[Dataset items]
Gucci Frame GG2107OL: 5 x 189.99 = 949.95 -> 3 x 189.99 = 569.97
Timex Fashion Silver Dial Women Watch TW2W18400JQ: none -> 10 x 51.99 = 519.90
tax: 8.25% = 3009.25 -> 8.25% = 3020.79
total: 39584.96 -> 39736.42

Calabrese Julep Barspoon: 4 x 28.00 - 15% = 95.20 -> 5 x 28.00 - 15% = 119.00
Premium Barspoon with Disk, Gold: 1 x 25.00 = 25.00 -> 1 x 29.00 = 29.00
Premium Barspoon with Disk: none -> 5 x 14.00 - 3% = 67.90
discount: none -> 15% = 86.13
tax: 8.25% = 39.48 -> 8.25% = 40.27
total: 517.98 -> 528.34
==
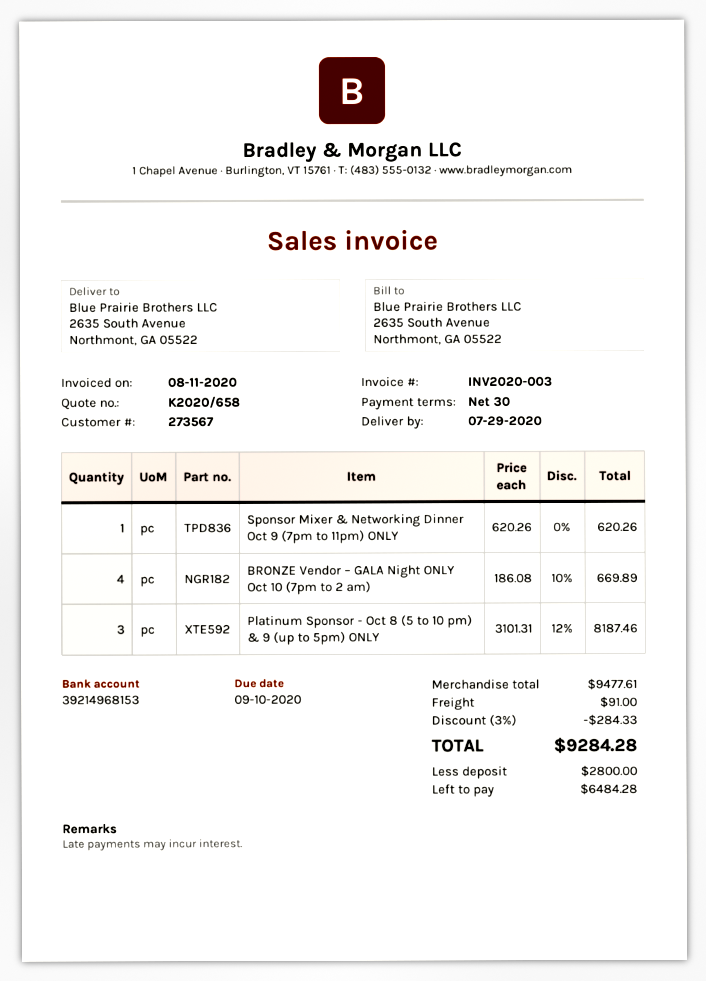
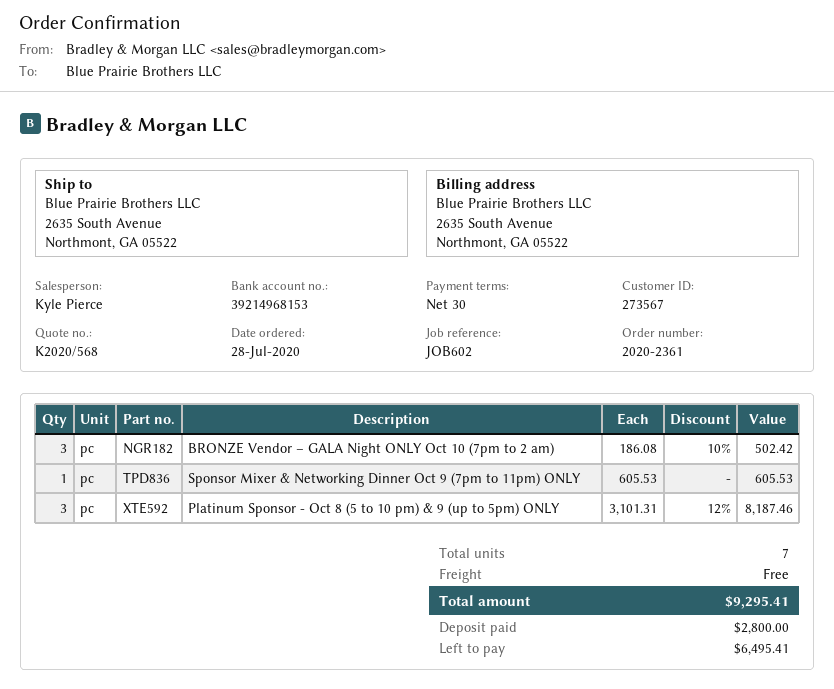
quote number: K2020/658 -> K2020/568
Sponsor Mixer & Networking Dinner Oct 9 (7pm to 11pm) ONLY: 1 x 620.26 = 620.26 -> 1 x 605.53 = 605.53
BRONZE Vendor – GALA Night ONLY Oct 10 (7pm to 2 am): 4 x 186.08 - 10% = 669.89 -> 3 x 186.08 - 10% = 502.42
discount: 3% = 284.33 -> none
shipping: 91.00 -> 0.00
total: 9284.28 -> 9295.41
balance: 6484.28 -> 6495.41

> [WHAT THIS TASK INVOLVES]:
Lines, not occurrences, are what count: report how many lines of the records above include the word "total", and nothing else.

> [OUTPUT FOR THIS EXERCISE]:
3